Des instructions récentes du ministère de la Santé aux Agences régionales de santé (ARS), révélées par le Canard enchaîné, ont suscité des interrogations. Ces documents, émis sous le mandat du Secrétariat général de la défense et de la sécurité nationale, demandent aux ARS de se préparer à un possible « engagement majeur » d’ici mars 2026. Le scénario envisagé est celui où la France servirait de base arrière pour accueillir un afflux massif de militaires blessés, qu’ils soient français ou étrangers. Dans le contexte actuel de soutien européen à l’Ukraine, ces instructions ont rapidement alerté l’opinion publique.
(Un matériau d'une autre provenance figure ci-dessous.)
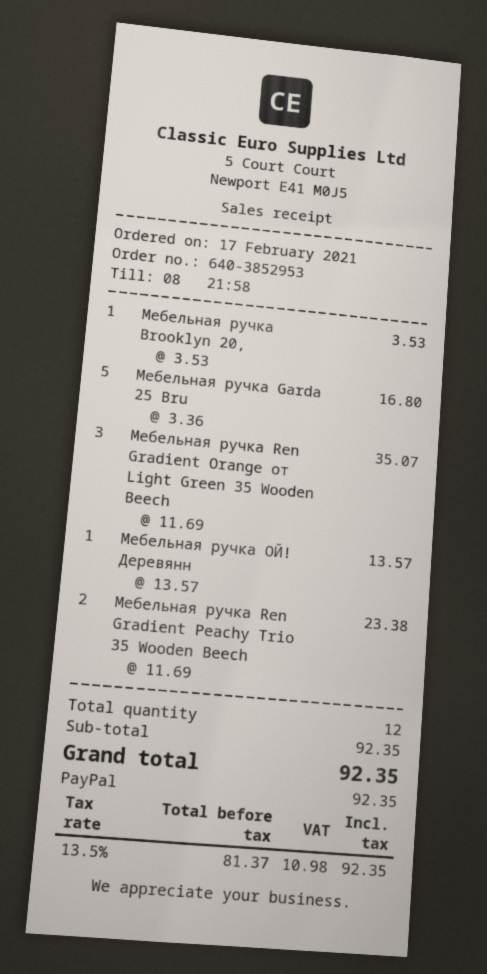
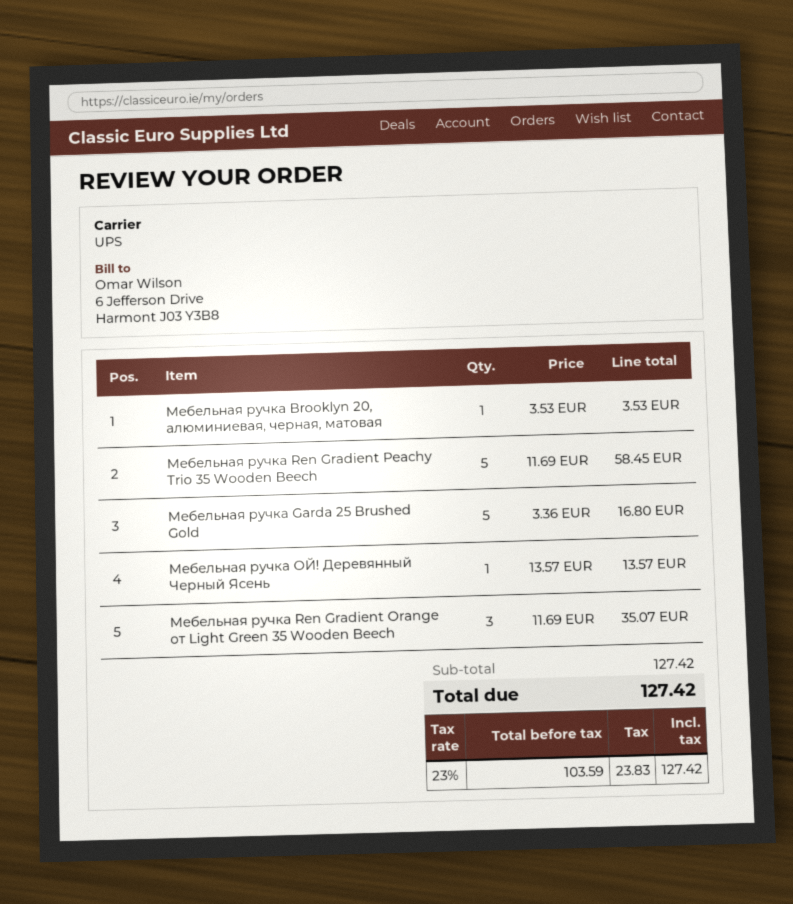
Мебельная ручка Ren Gradient Peachy Trio 35 Wooden Beech: 2 x 11.69 = 23.38 -> 5 x 11.69 = 58.45
subtotal: 92.35 -> 127.42
net: 81.37 -> 103.59
tax: 13.5% = 10.98 -> 23% = 23.83
total: 92.35 -> 127.42

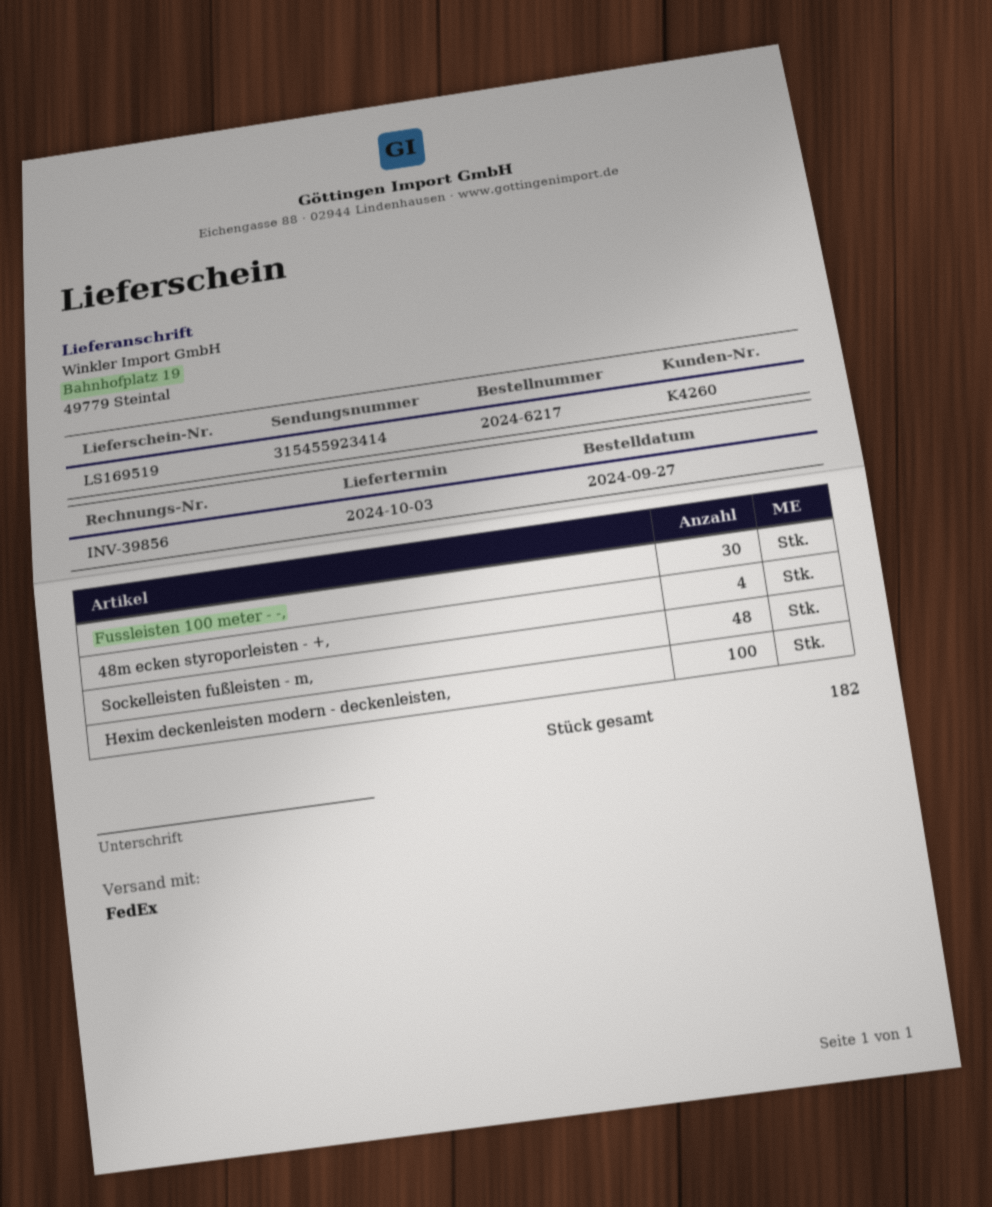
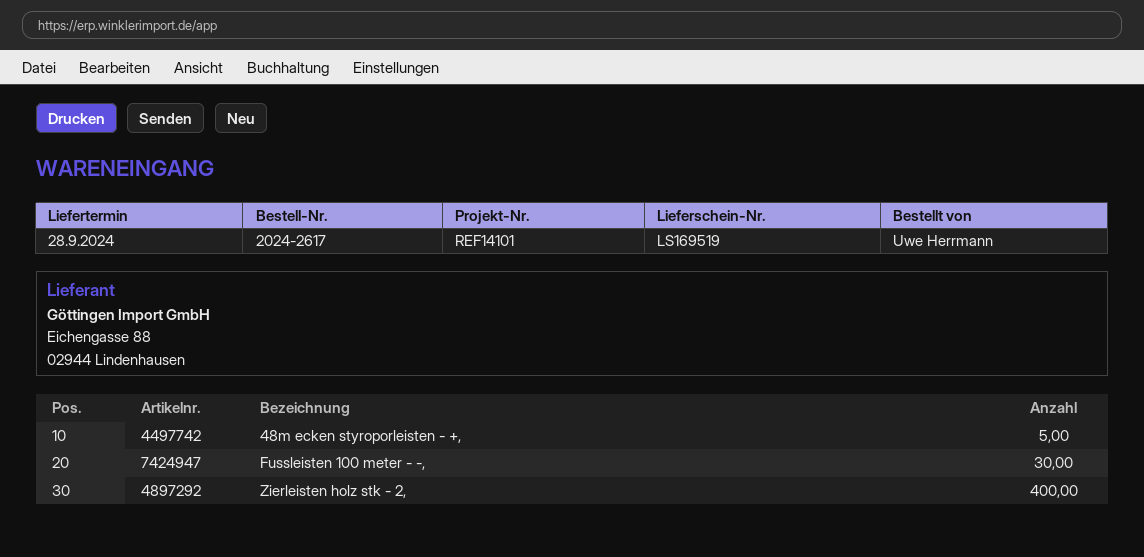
order number: 2024-6217 -> 2024-2617
delivery date: 2024-10-03 -> 2024-09-28
48m ecken styroporleisten - +,: 4 -> 5
Sockelleisten fußleisten - m,: 48 -> none
Hexim deckenleisten modern - deckenleisten,: 100 -> none
Zierleisten holz stk - 2,: none -> 400

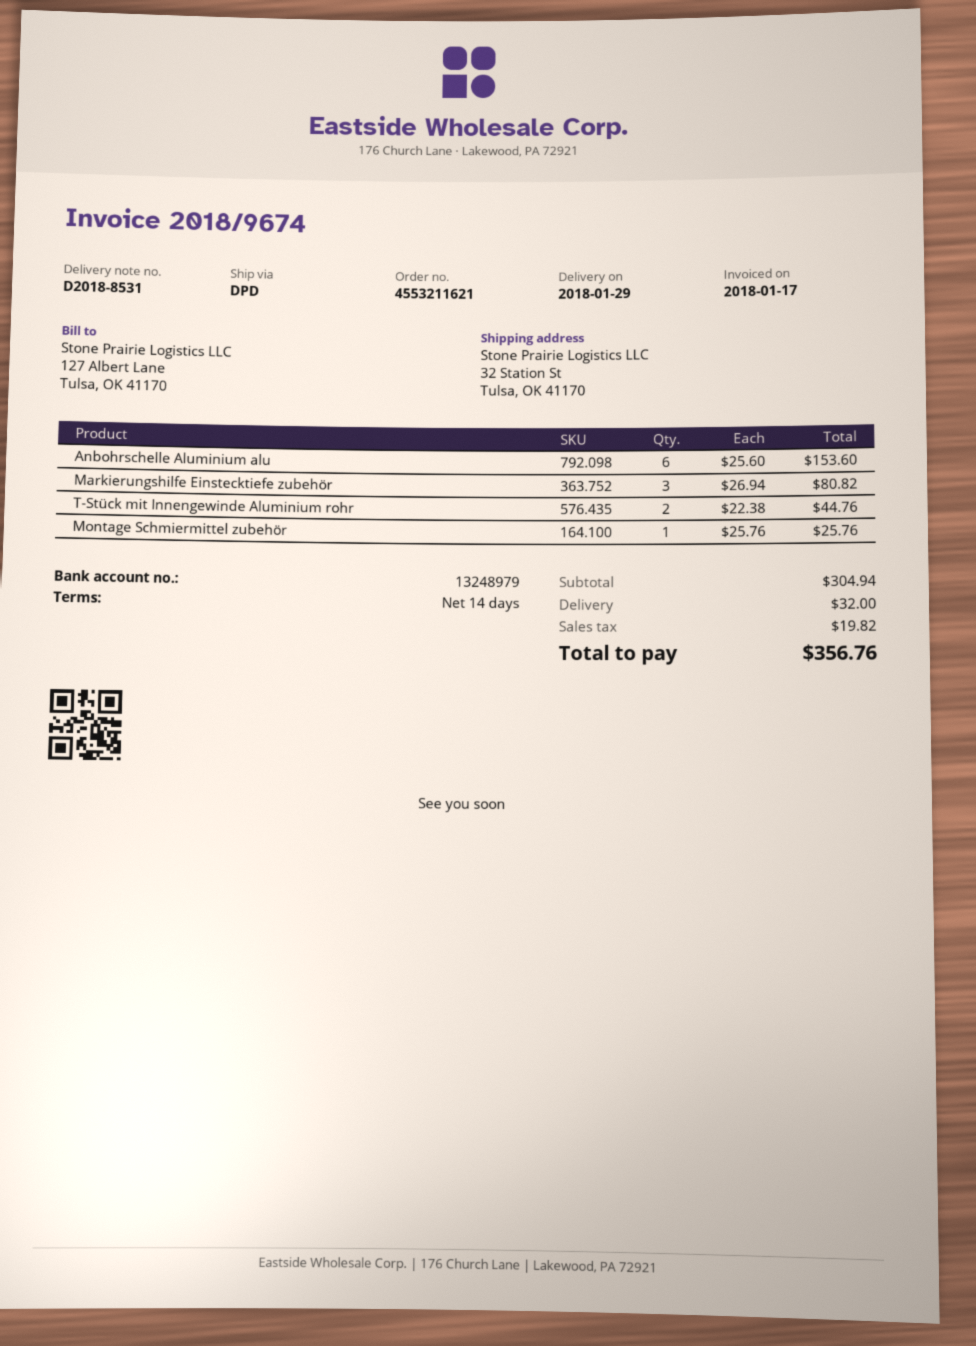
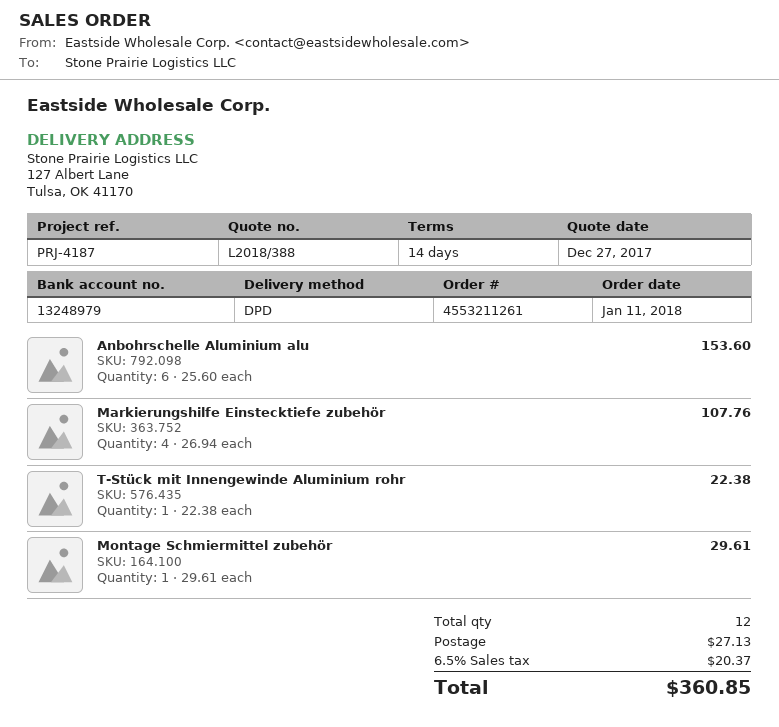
order number: 4553211621 -> 4553211261
ship to: 32 Station St, Tulsa, OK 41170 -> 127 Albert Lane, Tulsa, OK 41170
Markierungshilfe Einstecktiefe zubehör: 3 x 26.94 = 80.82 -> 4 x 26.94 = 107.76
T-Stück mit Innengewinde Aluminium rohr: 2 x 22.38 = 44.76 -> 1 x 22.38 = 22.38
Montage Schmiermittel zubehör: 1 x 25.76 = 25.76 -> 1 x 29.61 = 29.61
shipping: 32.00 -> 27.13
tax: 19.82 -> 20.37
total: 356.76 -> 360.85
Cependant, cette démarche d’anticipation n’est pas inédite. Le Centre de crises sanitaires du ministère de la Santé a rappelé au Figaro que sa mission est « d’anticiper les risques et les menaces auxquelles pourrait être confronté le système de santé ». Cela inclut non seulement les risques épidémiques ou environnementaux, mais aussi la gestion d’un « afflux de victimes », y compris celles liées à des risques malveillants comme le terrorisme.
La lettre aux ARS s’inscrit dans un « travail conjoint » entre la Direction générale de la santé (DGS) et la Direction centrale du Service de santé des Armées. L’objectif est de préparer le système de santé à répondre aux besoins de la population tout en intégrant les exigences spécifiques de la défense. Le ministère a précisé que l’hypothèse d’un engagement majeur impliquant un afflux important de victimes, notamment de l’étranger, fait partie des risques identifiés. Il s’agit donc d’anticiper la prise en charge de patients militaires par le système de santé civil.
Catherine Bertrand, présidente de la Société française de médecine de catastrophe, a souligné que ces travaux sont en cours depuis un à deux ans et qu’il n’y a « rien d’exceptionnel ». L’anticipation de scénarios, y compris un éventuel conflit ne touchant pas directement la France mais ayant des répercussions en termes d’accueil de blessés, est une démarche préventive. Les hôpitaux civils seraient ainsi amenés à soutenir le Service de santé des armées en cas de dépassement de leurs capacités habituelles. Cette préparation s’aligne également avec le livret « Tous résilients » du SGDSN, destiné à informer la population sur la réaction face à des crises majeures.
En parallèle, les hôpitaux civils se préparent à divers scénarios de risques – terroristes, environnementaux – pouvant générer un afflux massif de victimes. Cette préparation s’intègre au dispositif ORSAN (réponse du système de santé aux situations sanitaires exceptionnelles), qui inclut déjà l’hypothèse d’un engagement majeur. Des exercices réguliers, comme des évacuations sanitaires par voie aérienne ou ferroviaire, sont organisés pour optimiser la gestion des flux de victimes à l’échelle nationale.